Ventilation Guidance for Spray Polyurethane Foam Application
- What is Spray Polyurethane Foam (SPF)?
- Does SPF Application Present any Health Risks?
- Why is Ventilation Important?
- Overview of Key Principles
- Fundamentals of Ventilation
- SPF Ventilation Challenges
- Basic Ventilation Design Principles
- Establish Air Flow Across the Spraying Area
- Establish Enclosures to Isolate and Contain the Work Area
- Direct Exhaust to a Safe Location
- Ensure Adequate Ventilation Following Application
- How Can I Get More Information on SPF ventilation and other important health and safety practices?
What is Spray Polyurethane Foam (SPF)?
SPF is a widely used and highly-effective insulation and sealant material that is spray-applied to walls, ceilings, attics, basements, crawl spaces, and roofs. The two-component SPF systems (both high and low pressure) contain isocyanates (the A-side) and a polyol blend (the B-side).

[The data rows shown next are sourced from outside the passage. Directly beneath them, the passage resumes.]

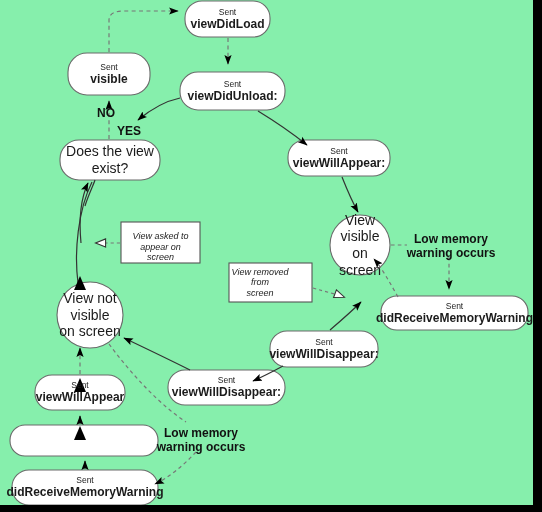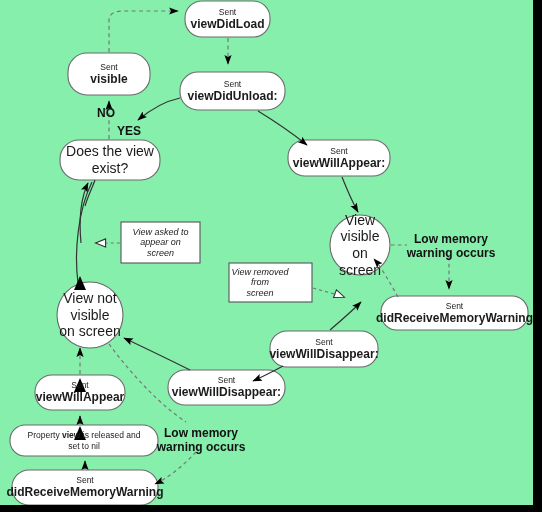"View asked to" div.node-label { justify-content: none -> flex-end }
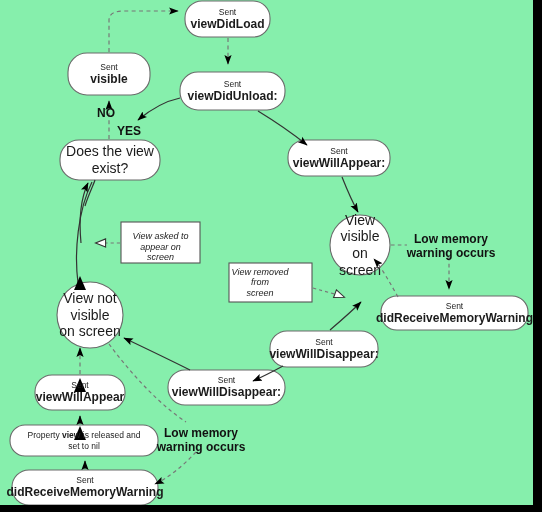"Property view is released and" div.node-label { html: <div> <span>Property <b>view</b> is released and<br>set to nil</span> </div> -> none }
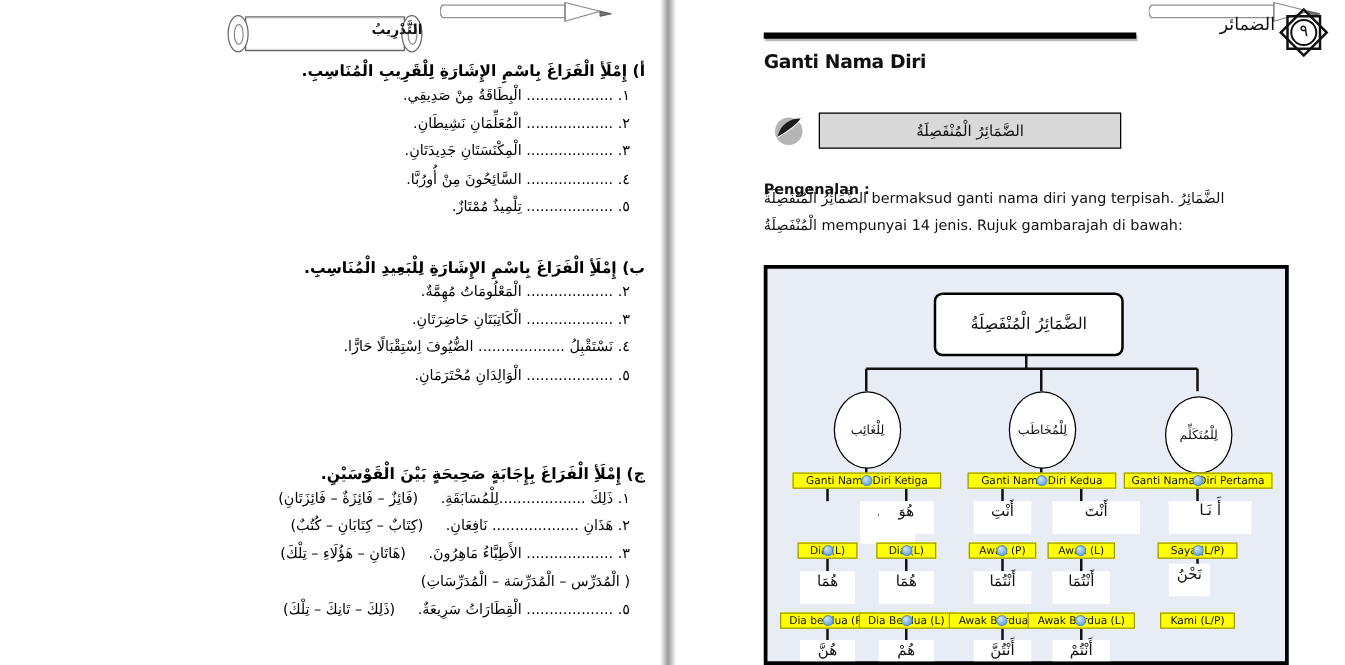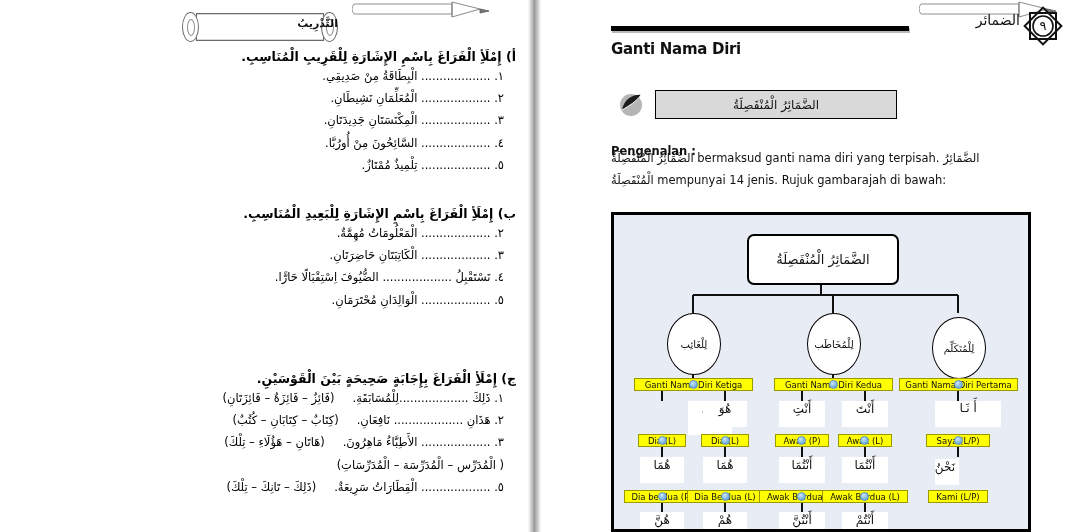"أَنْتَ" div.arbox { width: 46px -> 70px }
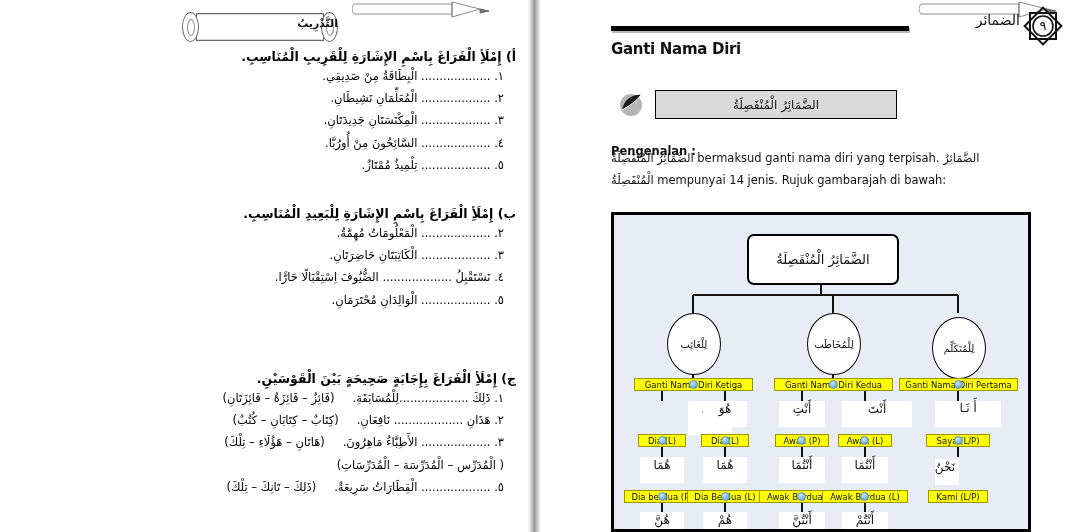"نَحْنُ" div.arbox { top: 244px -> 236px; width: 24px -> 33px }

The A and B sides are fed through hoses to a spray gun where they are mixed and sprayed under pressure, rapidly reacting and expanding in volume to form polyurethane foam.
Does SPF Application Present any Health Risks?
Yes, exposure to SPF chemicals poses health risks such as irritation and chronic lung disease to workers or others in the area if they are not adequately protected from skin, eye, and inhalation exposure. In addition, isocyanates (Aside) are strong sensitizers that can cause an allergy-like response in certain people and are the leading chemical cause of work-related asthma. A person can become sensitized after long term or even initial exposure and a sensitized person can suffer a severe or fatal asthma attack if exposed even at very low levels. In addition, the polyol blend (B-side) contains blowing agents, amines, flame retardants, and other chemicals, which may also cause adverse health effects.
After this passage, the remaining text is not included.